The data
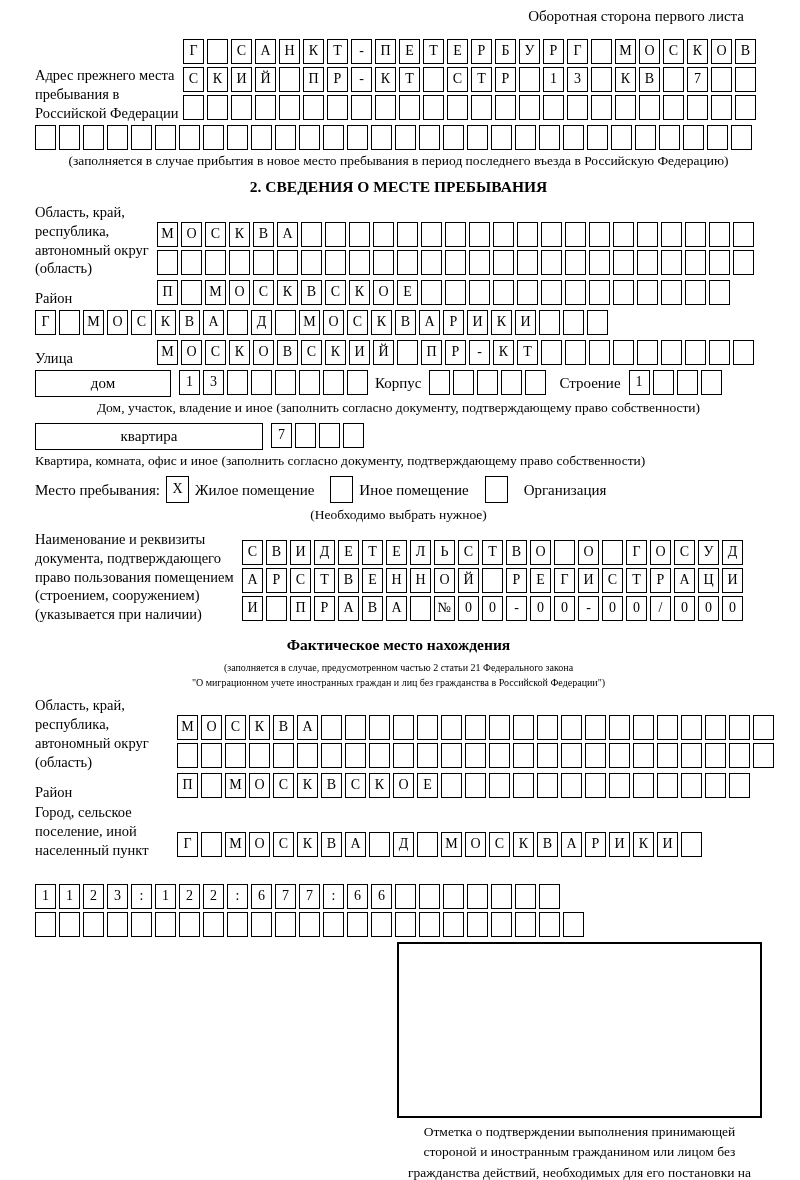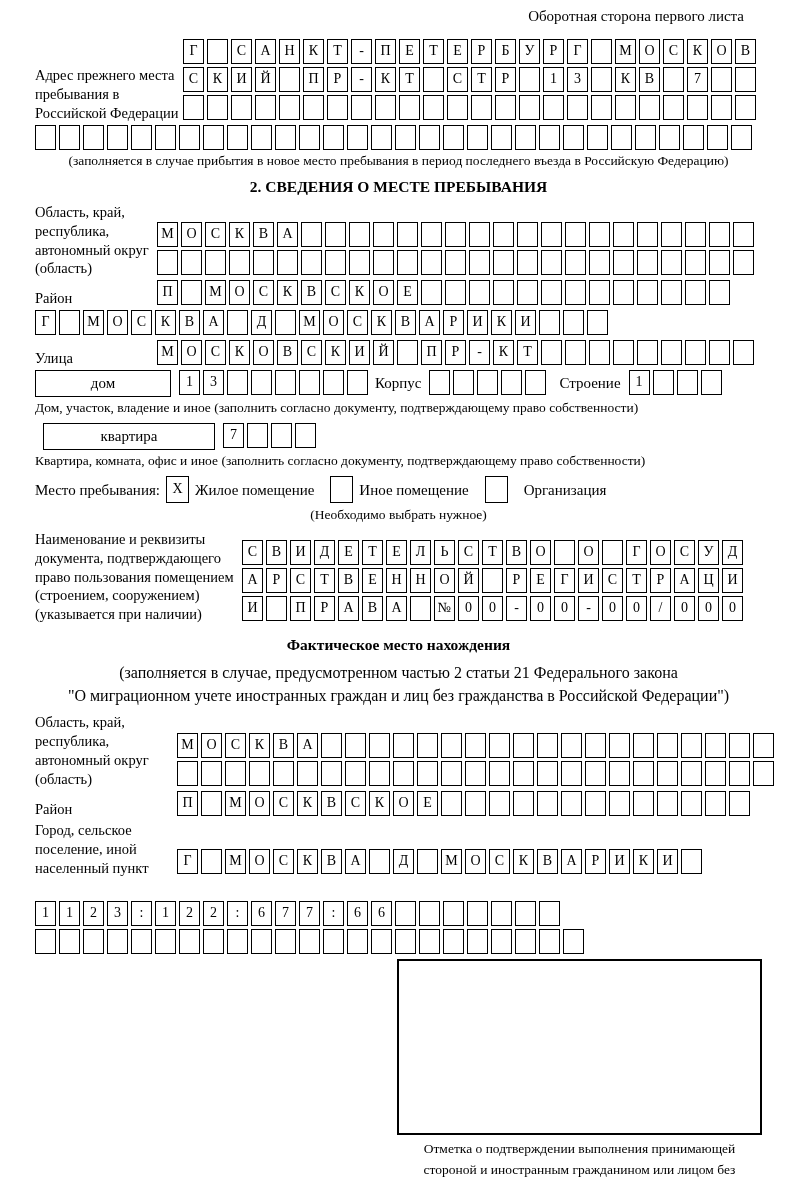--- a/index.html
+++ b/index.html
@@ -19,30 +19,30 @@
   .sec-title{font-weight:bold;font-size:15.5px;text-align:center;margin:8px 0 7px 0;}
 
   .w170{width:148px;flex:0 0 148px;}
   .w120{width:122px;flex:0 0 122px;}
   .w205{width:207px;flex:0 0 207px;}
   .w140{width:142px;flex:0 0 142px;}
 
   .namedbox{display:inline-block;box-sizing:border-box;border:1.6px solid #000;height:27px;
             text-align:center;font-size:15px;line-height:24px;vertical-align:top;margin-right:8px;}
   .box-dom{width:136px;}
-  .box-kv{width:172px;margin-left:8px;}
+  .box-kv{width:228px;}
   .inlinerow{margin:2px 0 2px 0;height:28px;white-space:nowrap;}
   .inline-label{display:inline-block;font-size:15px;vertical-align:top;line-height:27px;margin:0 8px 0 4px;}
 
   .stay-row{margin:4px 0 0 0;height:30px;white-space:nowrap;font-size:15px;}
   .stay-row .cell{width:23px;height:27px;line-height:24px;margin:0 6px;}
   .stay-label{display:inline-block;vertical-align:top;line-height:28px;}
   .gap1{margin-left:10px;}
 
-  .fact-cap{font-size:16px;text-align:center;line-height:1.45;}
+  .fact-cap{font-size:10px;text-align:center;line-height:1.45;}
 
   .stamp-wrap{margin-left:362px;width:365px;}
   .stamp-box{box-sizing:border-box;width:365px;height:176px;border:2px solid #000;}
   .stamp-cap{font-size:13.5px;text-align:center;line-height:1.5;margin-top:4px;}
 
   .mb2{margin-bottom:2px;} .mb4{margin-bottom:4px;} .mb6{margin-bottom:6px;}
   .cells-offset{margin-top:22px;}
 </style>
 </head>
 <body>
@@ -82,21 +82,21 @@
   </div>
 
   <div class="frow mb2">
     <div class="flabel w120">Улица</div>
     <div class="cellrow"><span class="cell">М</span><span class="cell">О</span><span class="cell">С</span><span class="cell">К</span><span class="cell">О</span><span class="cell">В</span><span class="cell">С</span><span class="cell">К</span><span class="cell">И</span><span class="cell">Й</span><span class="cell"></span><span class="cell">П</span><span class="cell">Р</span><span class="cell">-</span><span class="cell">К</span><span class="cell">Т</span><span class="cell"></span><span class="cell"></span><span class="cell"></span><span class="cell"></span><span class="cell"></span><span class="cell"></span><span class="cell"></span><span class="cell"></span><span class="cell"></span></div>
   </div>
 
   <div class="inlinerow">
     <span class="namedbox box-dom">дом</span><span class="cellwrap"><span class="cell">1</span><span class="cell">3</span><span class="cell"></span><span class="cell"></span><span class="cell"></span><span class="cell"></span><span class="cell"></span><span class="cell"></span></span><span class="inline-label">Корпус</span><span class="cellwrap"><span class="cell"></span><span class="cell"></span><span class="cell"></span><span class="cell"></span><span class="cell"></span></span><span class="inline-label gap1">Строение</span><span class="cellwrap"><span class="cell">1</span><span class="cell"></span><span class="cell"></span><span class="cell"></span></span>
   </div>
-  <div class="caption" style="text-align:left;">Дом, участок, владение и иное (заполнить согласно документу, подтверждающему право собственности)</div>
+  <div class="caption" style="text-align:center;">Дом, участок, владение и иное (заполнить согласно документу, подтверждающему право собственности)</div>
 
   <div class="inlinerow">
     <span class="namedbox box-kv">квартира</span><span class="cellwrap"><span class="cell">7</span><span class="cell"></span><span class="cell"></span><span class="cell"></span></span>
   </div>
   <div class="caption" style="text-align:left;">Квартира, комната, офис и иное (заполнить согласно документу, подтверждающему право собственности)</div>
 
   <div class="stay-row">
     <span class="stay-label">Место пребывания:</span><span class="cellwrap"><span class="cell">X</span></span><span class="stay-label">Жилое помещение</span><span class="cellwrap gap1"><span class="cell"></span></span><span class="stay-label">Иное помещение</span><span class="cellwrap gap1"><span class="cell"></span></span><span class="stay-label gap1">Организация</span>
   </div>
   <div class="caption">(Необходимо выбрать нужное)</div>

* * *

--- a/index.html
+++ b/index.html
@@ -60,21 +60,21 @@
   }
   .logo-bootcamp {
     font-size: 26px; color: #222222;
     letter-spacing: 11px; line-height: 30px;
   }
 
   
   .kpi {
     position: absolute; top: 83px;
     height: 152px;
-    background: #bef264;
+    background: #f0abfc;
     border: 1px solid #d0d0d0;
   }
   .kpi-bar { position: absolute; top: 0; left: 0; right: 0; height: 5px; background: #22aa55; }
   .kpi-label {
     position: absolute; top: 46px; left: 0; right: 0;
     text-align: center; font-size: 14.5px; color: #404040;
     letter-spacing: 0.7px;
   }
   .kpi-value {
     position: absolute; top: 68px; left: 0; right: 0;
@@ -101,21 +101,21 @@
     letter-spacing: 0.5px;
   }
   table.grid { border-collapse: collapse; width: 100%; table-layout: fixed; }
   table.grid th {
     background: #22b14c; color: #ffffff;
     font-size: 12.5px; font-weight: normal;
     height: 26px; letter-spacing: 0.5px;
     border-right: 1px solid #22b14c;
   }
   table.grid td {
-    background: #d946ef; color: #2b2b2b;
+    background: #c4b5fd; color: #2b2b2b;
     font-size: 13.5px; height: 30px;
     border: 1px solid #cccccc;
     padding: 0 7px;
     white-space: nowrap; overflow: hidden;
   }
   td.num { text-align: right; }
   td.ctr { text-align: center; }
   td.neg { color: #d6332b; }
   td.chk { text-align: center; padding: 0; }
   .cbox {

Instructions to follow
Output nothing but the number of lines in the data containing the string "border".

Result of the task
6